What should you do when you think the chart is strange, such as ``Default metric``, ``Hyper parameter``...
^^^^^^^^^^^^^^^^^^^^^^^^^^^^^^^^^^^^^^^^^^^^^^^^^^^^^^^^^^^^^^^^^^^^^^^^^^^^^^^^^^^^^^^^^^^^^^^^^^^^^^^^^^
* Download the experiment results(``experiment config``, ``trial message`` and ``intermeidate metrics``) from ``Experiment summary`` and then upload these results in your issue.
.. image:: ../../img/webui-img/summary.png
:target: ../../img/webui-img/summary.png
:alt: summary
What should you do when your experiment has error
^^^^^^^^^^^^^^^^^^^^^^^^^^^^^^^^^^^^^^^^^^^^^^^^^
* Click the icon in the right of ``experiment status`` and screenshot the error message.
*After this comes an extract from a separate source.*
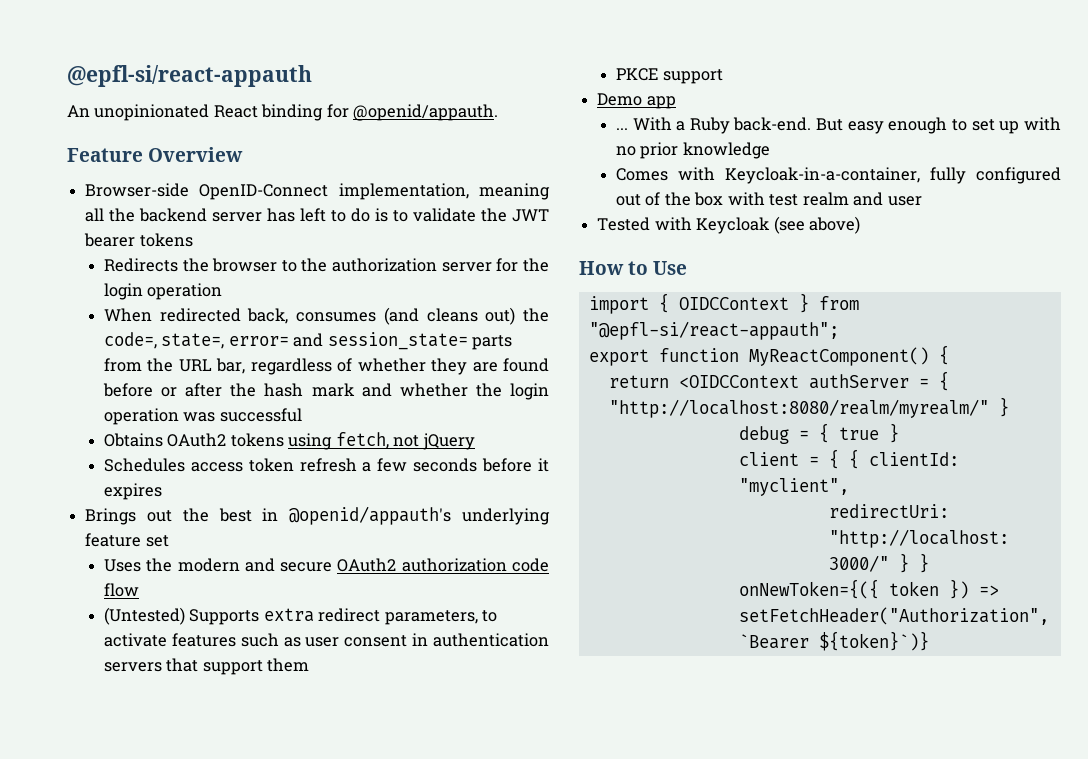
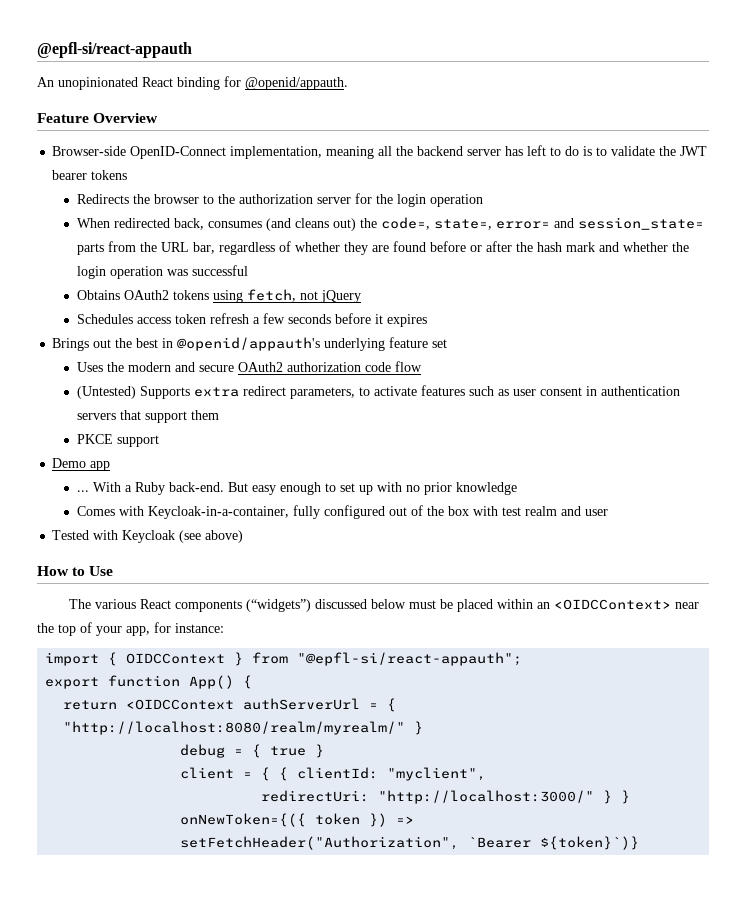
(688, 268) none -> [68,599,699,612] [37,622,224,636] // The various React components (“widgets”) discussed below must be placed within an <OIDCContext> near the top of your app, for instance:
[748,347,929,366] MyReactComponent() -> [189,675,235,689] App()
[808,374,909,389] authServer -> [243,698,361,710] authServerUrl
* And then click the ``learn about`` to download ``nni-manager`` and ``dispatcher`` logfile.
* Please file an issue from the `Feedback` in the `About` and upload above message.
.. image:: ../../img/webui-img/experimentError.png
:target: ../../img/webui-img/experimentError.png
:alt: experimentError
What should you do when your trial fails
^^^^^^^^^^^^^^^^^^^^^^^^^^^^^^^^^^^^^^^^
* ``Customized trial`` could be used in here. Just submit the same parameters to the experiment to rerun the trial.
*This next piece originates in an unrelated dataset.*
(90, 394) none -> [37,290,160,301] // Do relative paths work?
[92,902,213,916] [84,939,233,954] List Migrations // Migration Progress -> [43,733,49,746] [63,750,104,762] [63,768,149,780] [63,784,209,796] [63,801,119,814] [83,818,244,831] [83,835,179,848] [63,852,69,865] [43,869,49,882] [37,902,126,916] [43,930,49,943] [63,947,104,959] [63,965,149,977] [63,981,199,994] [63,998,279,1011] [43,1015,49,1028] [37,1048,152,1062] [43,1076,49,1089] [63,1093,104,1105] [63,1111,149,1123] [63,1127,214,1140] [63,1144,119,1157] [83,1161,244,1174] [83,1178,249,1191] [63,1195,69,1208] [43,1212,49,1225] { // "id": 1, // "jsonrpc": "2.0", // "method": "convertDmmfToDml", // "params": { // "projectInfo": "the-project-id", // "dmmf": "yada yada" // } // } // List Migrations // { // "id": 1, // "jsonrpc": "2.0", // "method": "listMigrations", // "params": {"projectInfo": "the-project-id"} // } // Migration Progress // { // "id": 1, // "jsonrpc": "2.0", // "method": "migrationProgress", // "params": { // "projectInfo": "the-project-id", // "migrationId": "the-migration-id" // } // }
.. image:: ../../img/webui-img/detail/customizedTrialButton.png
:target: ../../img/webui-img/detail/customizedTrialButton.png
:alt: customizedTrialButton
.. image:: ../../img/webui-img/detail/customizedTrial.png
:target: ../../img/webui-img/detail/customizedTrial.png
:alt: customizedTrial
* ``Log model`` will help you find the error reason. There are three buttons ``View trial log``, ``View trial error`` and ``View trial stdout`` on local mode. If you run on the OpenPAI or Kubeflow platform, you could see trial stdout and nfs log.
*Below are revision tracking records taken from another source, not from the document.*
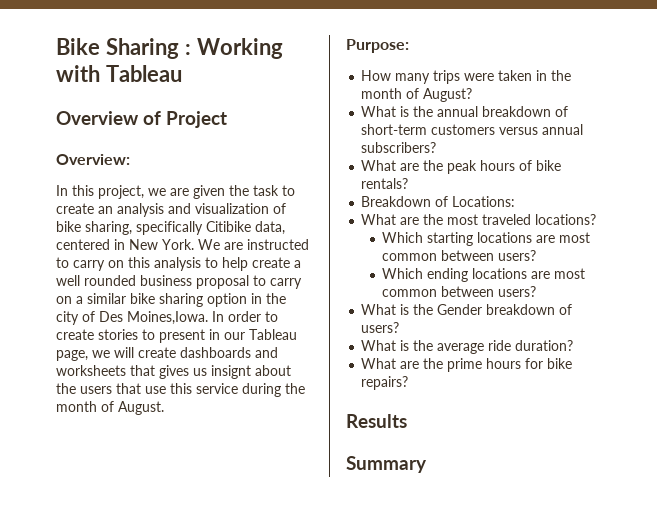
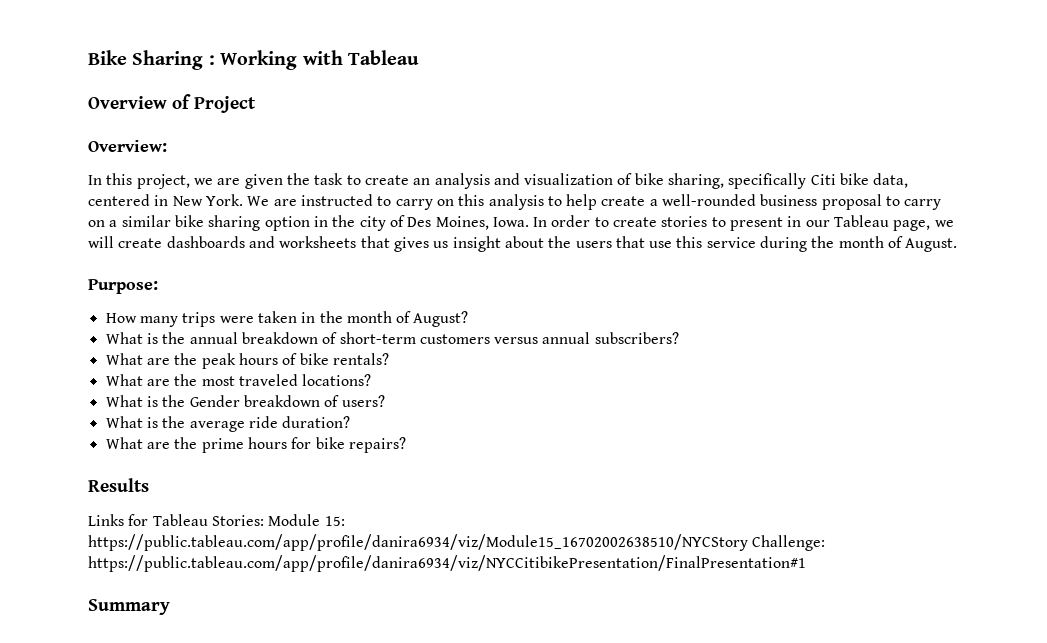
[206,221,251,232] Citibike -> [810,173,870,185] Citi bike
[56,275,136,286] well rounded -> [662,194,757,206] well-rounded
[127,311,208,325] Moines,Iowa. -> [435,216,529,230] Moines, Iowa.
[211,365,251,379] insignt -> [452,236,501,252] insight
[361,196,516,207] // Breakdown of Locations: -> (389, 359) none
[382,232,591,246] [382,250,537,261] [382,268,586,282] [382,286,537,297] // Which starting locations are most common between users? // Which ending locations are most common between users? -> (372, 380) none
(407, 421) none -> [88,514,345,526] [88,534,826,551] [88,555,806,572] // Links for Tableau Stories: Module 15: https://public.tableau.com/app/profile/danira6934/viz/Module15_16702002638510/NYCStory Challenge: https://public.tableau.com/app/profile/danira6934/viz/NYCCitibikePresentation/FinalPresentation#1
If you have any question you could tell us in the issue.
**local mode:**
.. image:: ../../img/webui-img/detail/log-local.png
:target: ../../img/webui-img/detail/log-local.png
:alt: logOnLocal
**OpenPAI, Kubeflow and other mode:**
.. image:: ../../img/webui-img/detail-pai.png
:target: ../../img/webui-img/detail-pai.png
:alt: detailPai
How to use dict intermediate result
^^^^^^^^^^^^^^^^^^^^^^^^^^^^^^^^^^^
`The discussion <https://github.com/microsoft/nni/discussions/4289>`_ could help you.
.. _exp-manage-webportal:
Experiments management
----------------------
Experiments management page could manage many experiments on your machine.
.. image:: ../../img/webui-img/managerExperimentList/experimentListNav.png
:target: ../../img/webui-img/managerExperimentList/experimentListNav.png
:alt: ExperimentList nav
* On the ``All experiments`` page, you can see all the experiments on your machine.
.. image:: ../../img/webui-img/managerExperimentList/expList.png
:target: ../../img/webui-img/managerExperimentList/expList.png
:alt: Experiments list
* When you want to see more details about an experiment you could click the trial id, look that:
.. image:: ../../img/webui-img/managerExperimentList/toAnotherExp.png
:target: ../../img/webui-img/managerExperimentList/toAnotherExp.png
:alt: See this experiment detail
* If has many experiments on the table, you can use the ``filter`` button.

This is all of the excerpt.